__Screenshot and code edit data__

◆ ◆ ◆

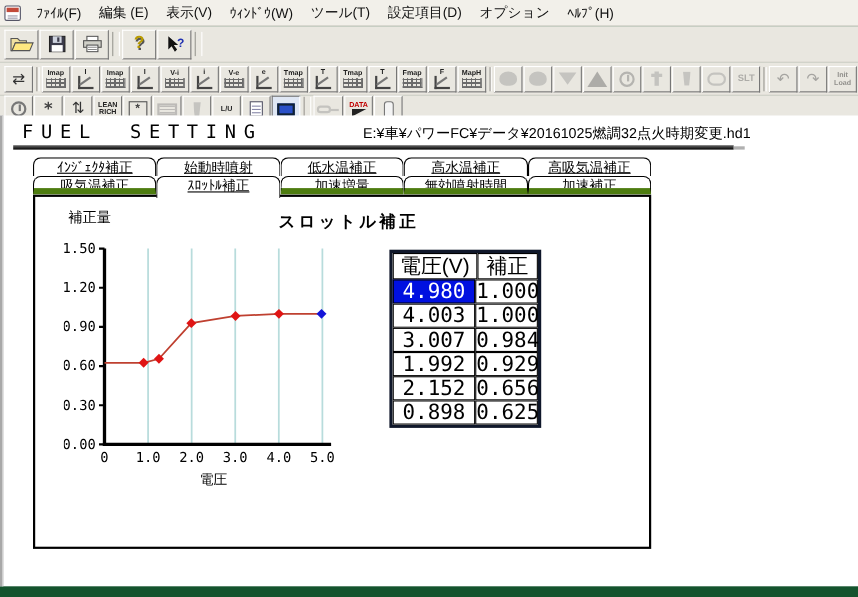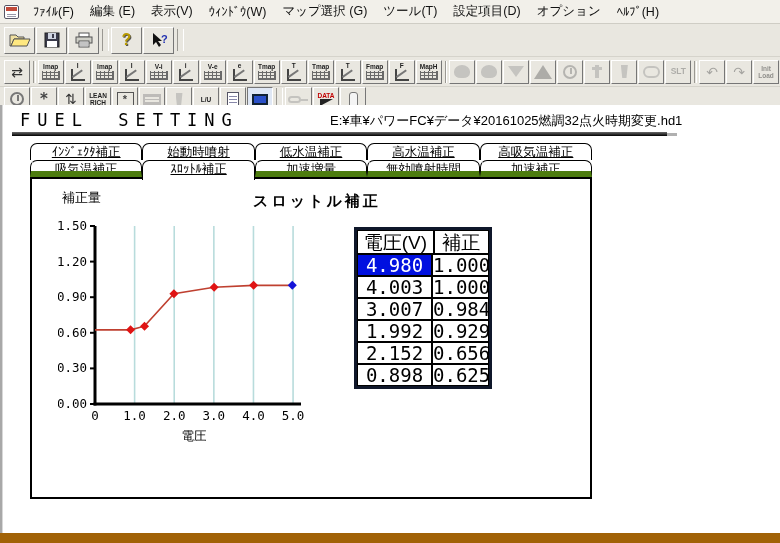--- a/index.html
+++ b/index.html
@@ -1,18 +1,18 @@
 <!DOCTYPE html>
 <html><head>
 <meta charset="utf-8">
 <style>
   * { margin:0; padding:0; box-sizing:border-box; }
   html,body { width:780px; height:543px; overflow:hidden; background:#fff;
               font-family:"Liberation Sans","DejaVu Sans",sans-serif; }
-  #app { position:relative; width:780px; height:543px; background:#a16207; }
+  #app { position:relative; width:780px; height:543px; background:#14532d; }
 
   
   #menubar { position:absolute; top:0; left:0; width:780px; height:24px;
              background:#f2f0ea; border-bottom:1px solid #cfcdc5;
              display:flex; align-items:center; font-size:12.5px; color:#111; }
   .menu-doc-icon { width:15px; height:14px; margin:0 6px 0 4px; background:#fff;
                    border:1px solid #556; border-radius:2px; position:relative; }
   .menu-doc-icon::before { content:""; position:absolute; left:1px; top:1px; right:1px; height:4px; background:#c24a3a; }
   .menu-doc-icon::after  { content:""; position:absolute; left:2px; top:8px; right:2px; height:1px; background:#99a;
                            box-shadow:0 2px 0 #99a; }
@@ -125,21 +125,20 @@
 
 <div id="app">
 
   <div id="menubar">
     <span class="menu-doc-icon"></span>
 
   <span class="menu-item">ﾌｧｲﾙ(F)</span>
       <span class="menu-item">編集 (E)</span>
       <span class="menu-item">表示(V)</span>
       <span class="menu-item">ｳｨﾝﾄﾞｳ(W)</span>
-      <span class="menu-item">マップ選択 (G)</span>
       <span class="menu-item">ツール(T)</span>
       <span class="menu-item">設定項目(D)</span>
       <span class="menu-item">オプション</span>
       <span class="menu-item">ﾍﾙﾌﾟ(H)</span>
     </div>
 
   <div id="tb-file" class="toolbar">
     <button class="tbtn" title="">
       <svg width="22" height="16" viewBox="0 0 22 16">
         <path d="M1 14 L1 3 L7 3 L9 5 L15 5 L15 7 L5 7 L2 14 Z" fill="#f0e0a0" stroke="#555"></path>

◆ ◆ ◆

__PROBLEM TO SOLVE__
Copy nothing but the lines from the start of the entries through the line with "height:543px; overflow:hidden; background:#fff;". Write them out exactly, without pictures.

__RESULT BELOW__
--- a/index.html
+++ b/index.html
@@ -1,18 +1,18 @@
 <!DOCTYPE html>
 <html><head>
 <meta charset="utf-8">
 <style>
   * { margin:0; padding:0; box-sizing:border-box; }
   html,body { width:780px; height:543px; overflow:hidden; background:#fff;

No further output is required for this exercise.